-- SUPPLIED RECORDS follows --

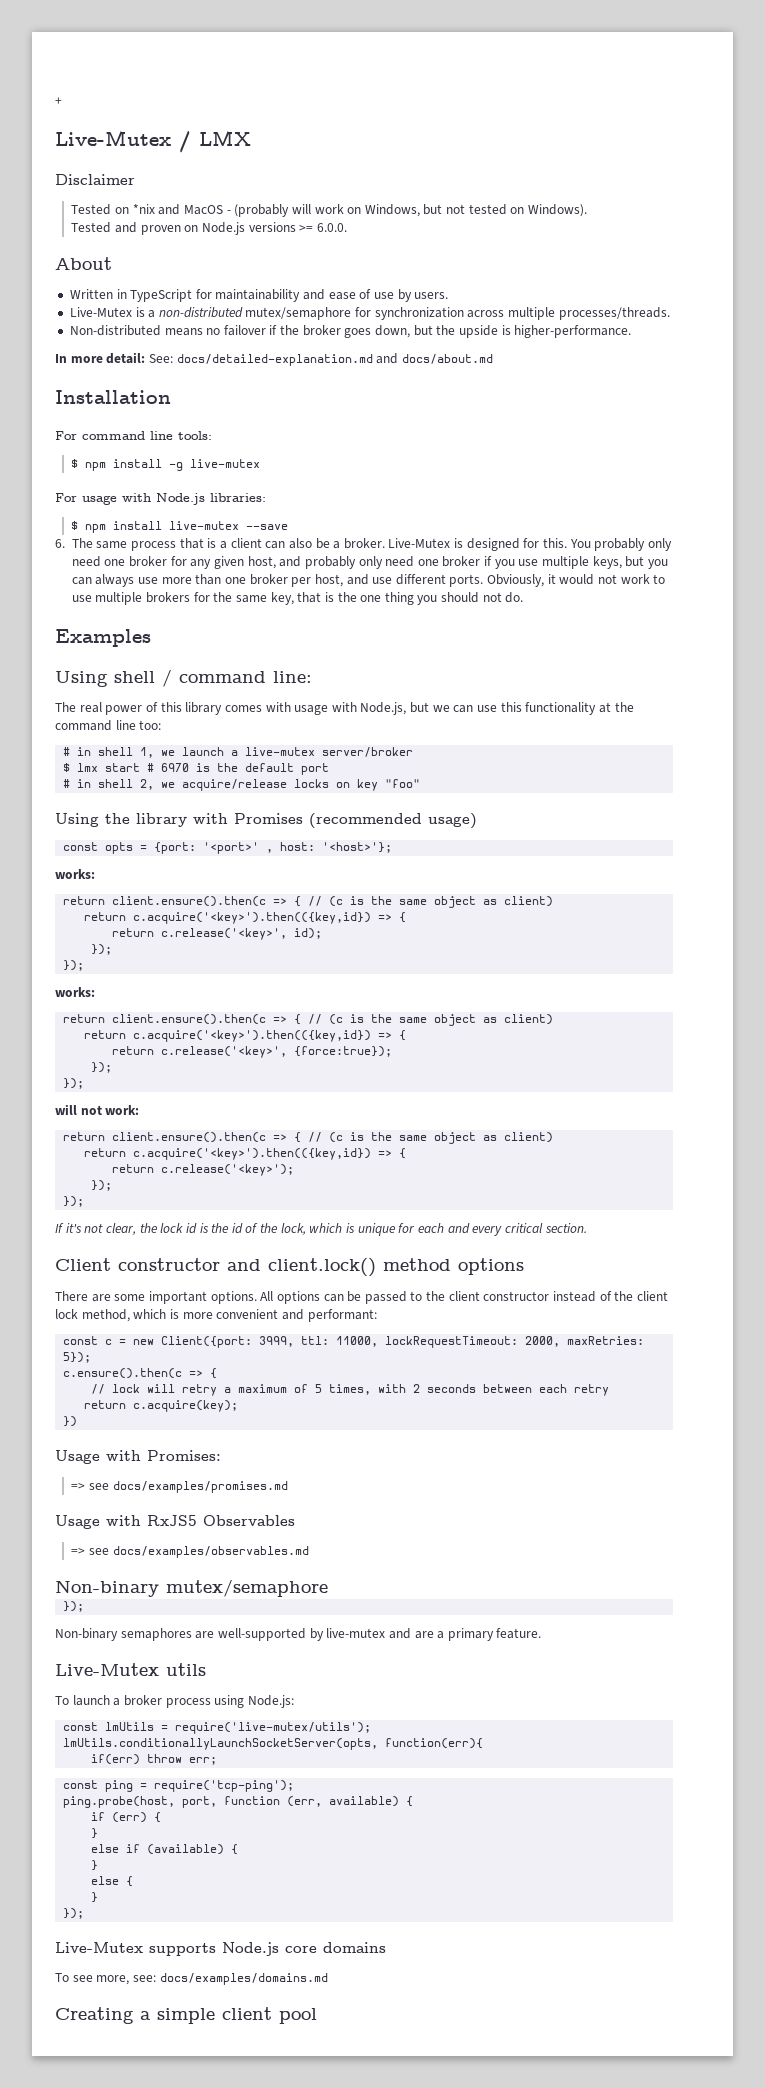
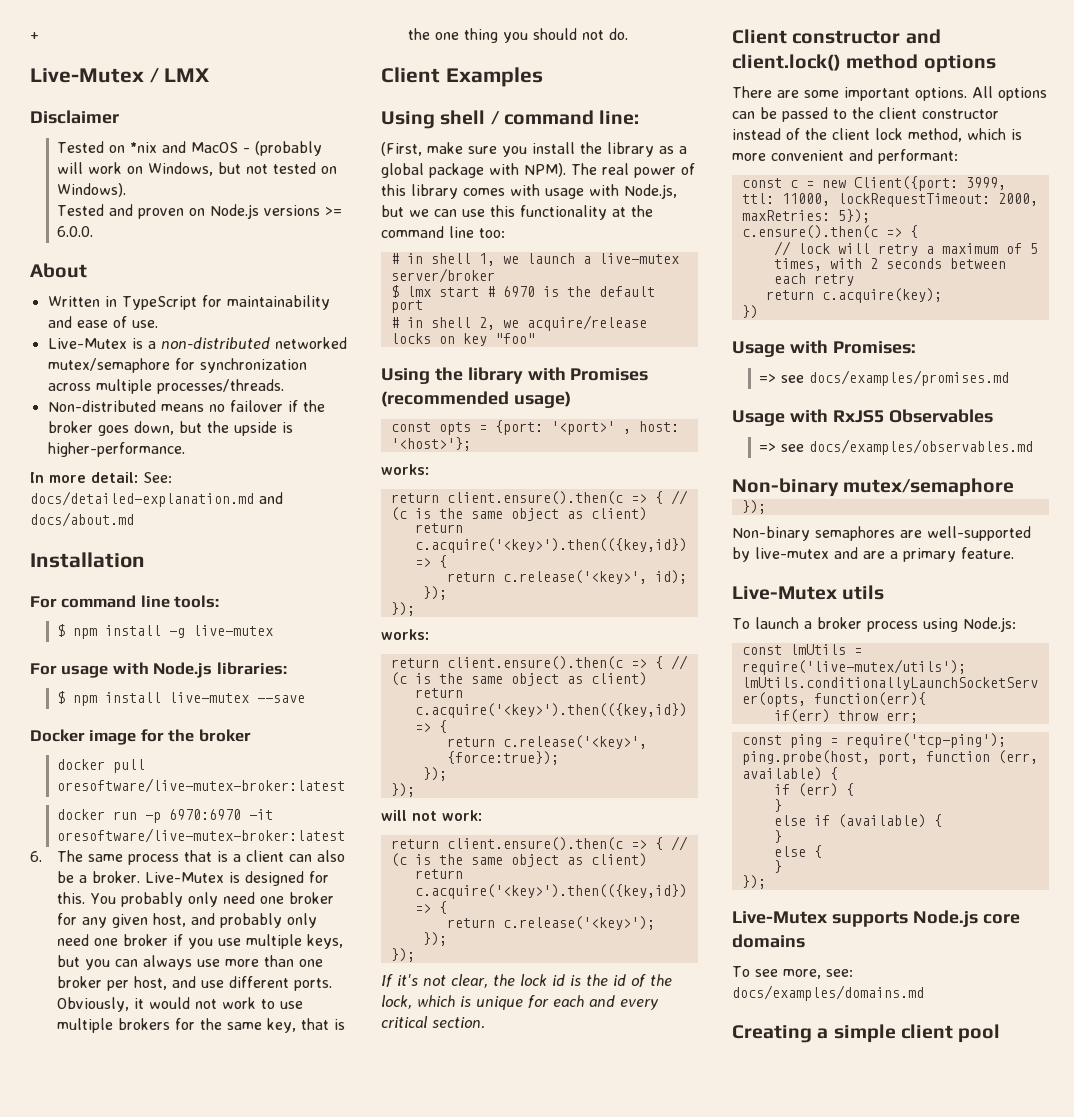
[374,289,449,302] use by users. -> [131,320,158,328] use.
(243, 312) none -> [274,337,347,349] networked
(289, 527) none -> [30,729,251,745] [57,759,146,773] [57,778,346,793] [57,809,274,823] [57,828,346,843] // Docker image for the broker // docker pull oresoftware/live-mutex-broker:latest // docker run -p 6970:6970 -it oresoftware/live-mutex-broker:latest
(524, 597) none -> [381,67,440,83] Client
(312, 677) none -> [381,142,687,157] [381,163,566,178] (First, make sure you install the library as a global package with NPM).

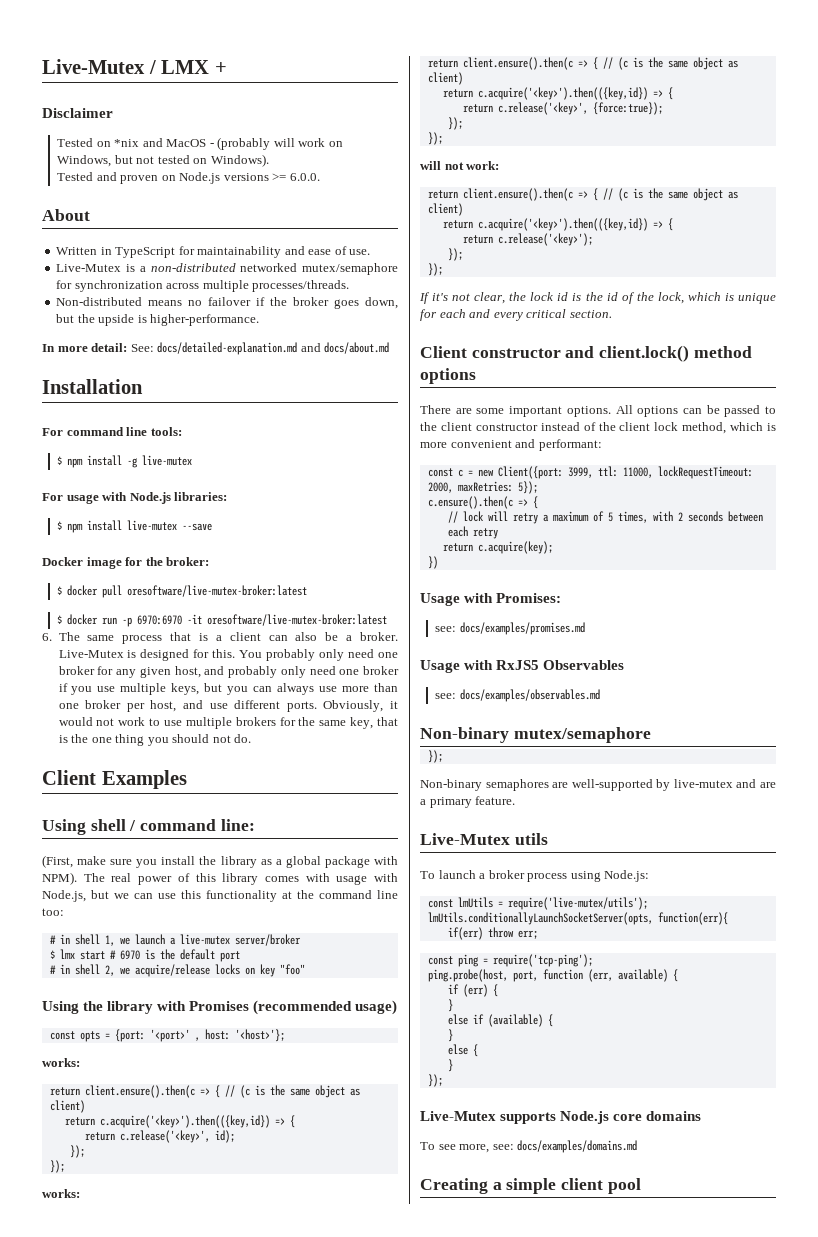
[30,32,39,40] + // -> (42, 66) none
(211, 75) none -> [214,62,227,74] +
[198,729,251,742] broker // -> [166,557,210,566] [57,586,63,595] broker: // $
(346, 785) none -> [57,615,63,624] $
[759,374,805,383] => see -> [435,626,457,632] see:
[759,443,805,452] => see -> [435,693,457,699] see:

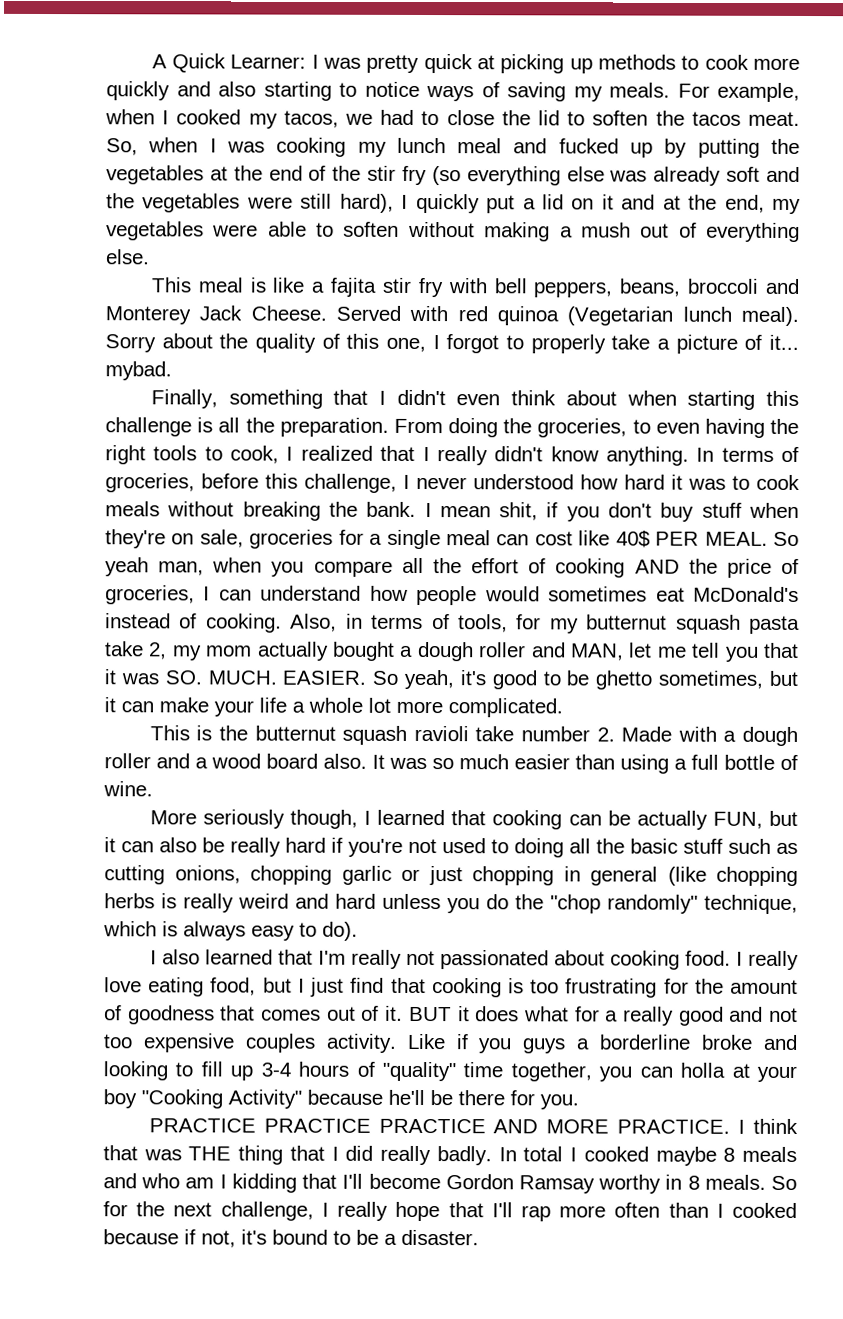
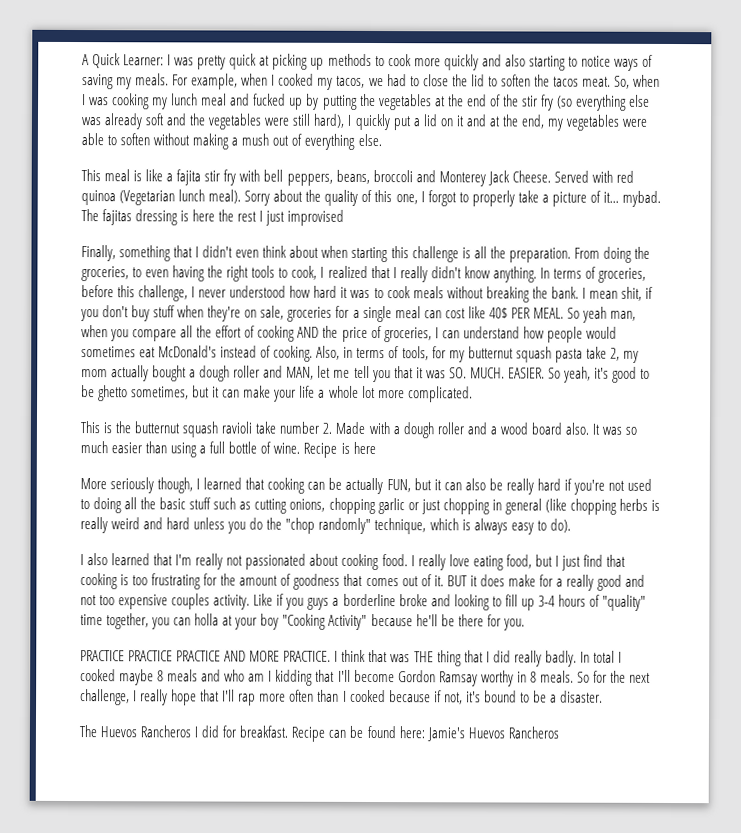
(172, 371) none -> [81,209,345,226] The fajitas dressing is here the rest I just improvised
(153, 789) none -> [303,441,376,458] Recipe is here
[523,1006,569,1022] what -> [507,574,536,587] make
(479, 1237) none -> [79,725,559,742] // The Huevos Rancheros I did for breakfast. Recipe can be found here: Jamie's Huevos Rancheros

-- SUPPLIED RECORDS concluded --

(PROBLEM STATEMENT): Only the lines from the line with "[759,374,805,383] => see" through the closing line of the data, both included, should be set down, exactly as written and without pictures.

(YOUR RESPONSE):
[759,374,805,383] => see -> [435,626,457,632] see:
[759,443,805,452] => see -> [435,693,457,699] see:

(172, 371) none -> [81,209,345,226] The fajitas dressing is here the rest I just improvised
(153, 789) none -> [303,441,376,458] Recipe is here
[523,1006,569,1022] what -> [507,574,536,587] make
(479, 1237) none -> [79,725,559,742] // The Huevos Rancheros I did for breakfast. Recipe can be found here: Jamie's Huevos Rancheros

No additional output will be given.